Sobre a prevenção desta violência social não fala a reforma da legislação laboral proposta pelo Governo.
As prioridades, para além de mais uma simplificação do despedimento e a dispensa da obrigação de reintegrar trabalhadores despedidos ilegalmente, são o retorno do “banco de horas” individual até às 60 horas de trabalho semanais, como se patrão e trabalhador estivessem em posição de igualdade negocial, a maior flexibilidade de trabalho ao fim de semana, ou as limitações dos direitos de acompanhamento de filhos menores ou da amamentação.

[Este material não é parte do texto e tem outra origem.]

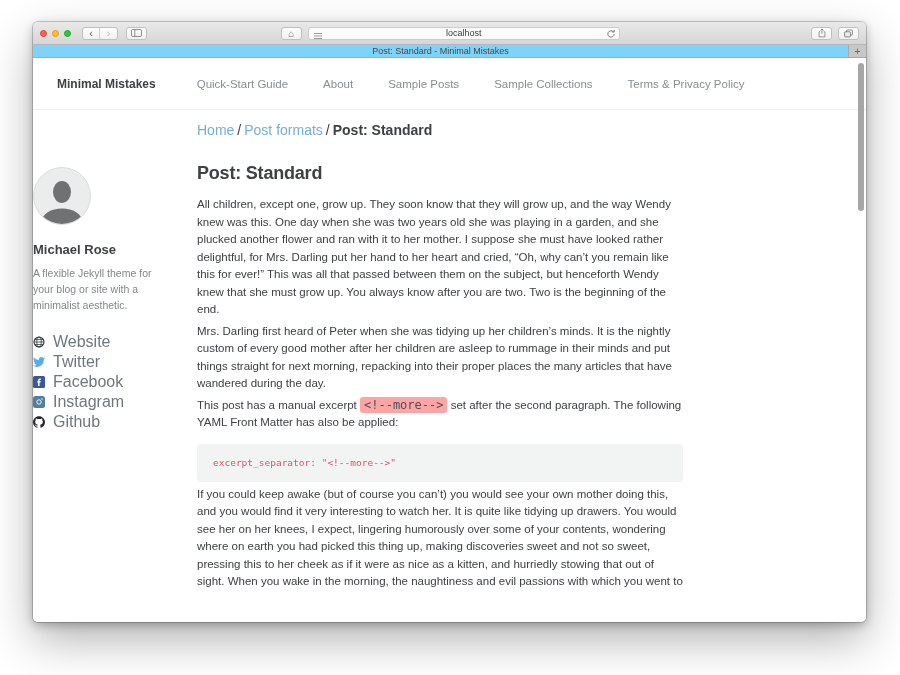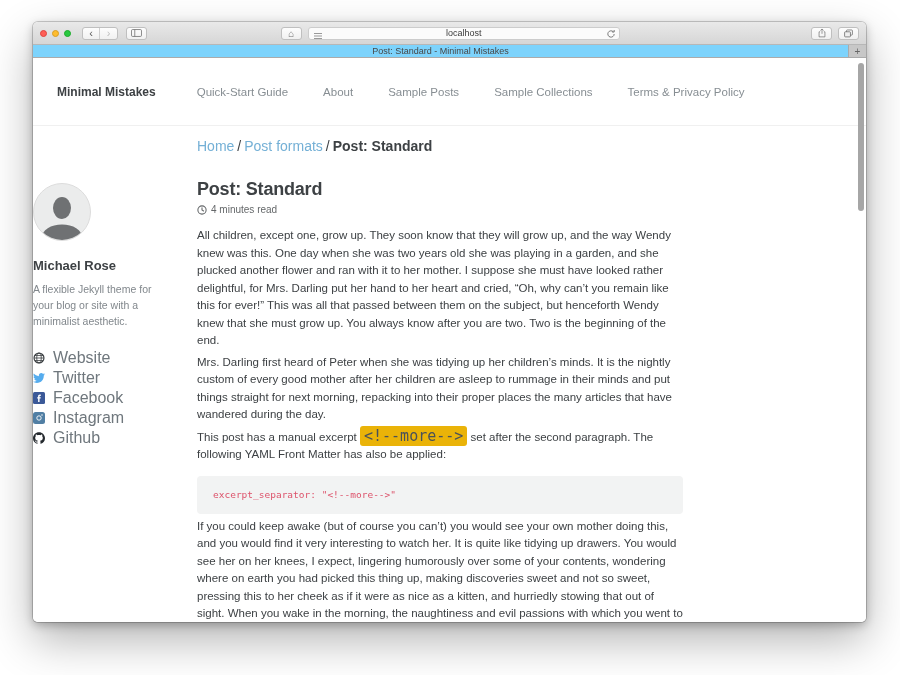"Minimal Mistakes" .masthead { height: 68px -> 52px }
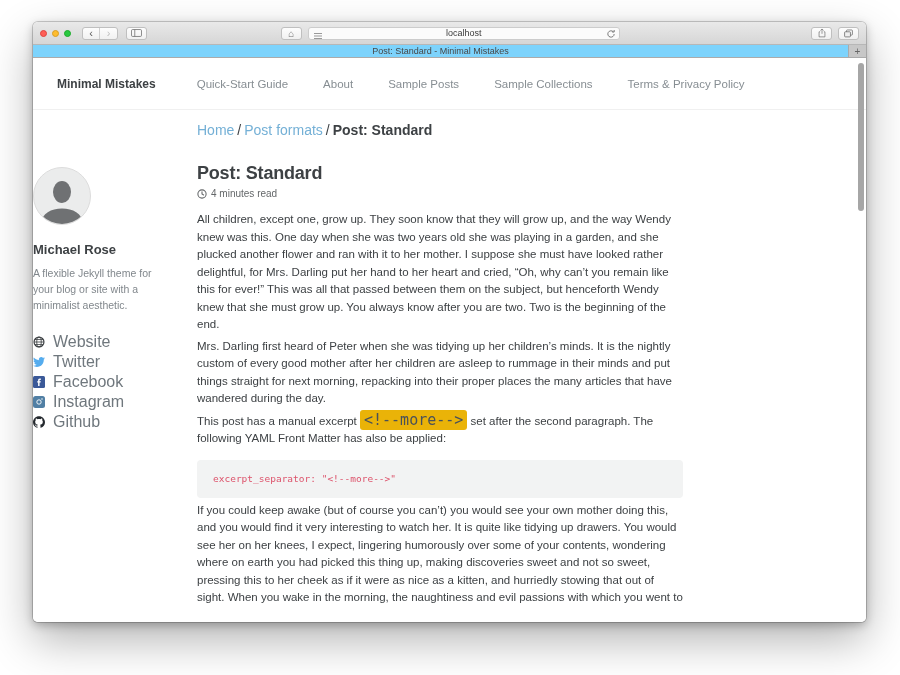"4 minutes read" div.meta { html: <div> <svg> <circle></circle> <path></path> </svg> <span>4 minutes read</span> </div> -> none }
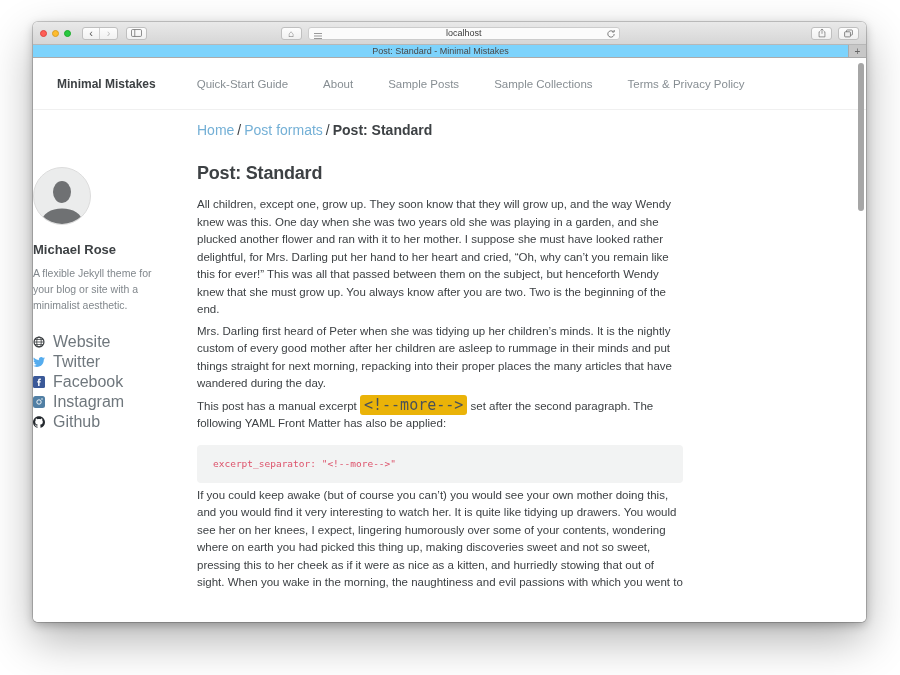"<!--more-->" code.inline { background: #eab308 -> #fca5a5; font-size: 15px -> 12px }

Esta opção ideológica, porque também há “ideologia” no pensamento de direita, pelo regresso progressivo ao estatuto de servos da gleba e da contratação à jorna, teria como complemento comum nas redes sociais de inspiração americana o regresso das mulheres às virtudes do lar, que só os baixos rendimentos médios portugueses não permitem defender de forma mais descarada.
Sabemos que a ministra do Trabalho é uma mulher profissional de sucesso e com experiência de maternidade, mas por toda esta falta de “consciência de classe” e pelo silêncio perante o aumento do despedimento de grávidas e de jovens mães merece o prémio Laranja Amarga de hoje.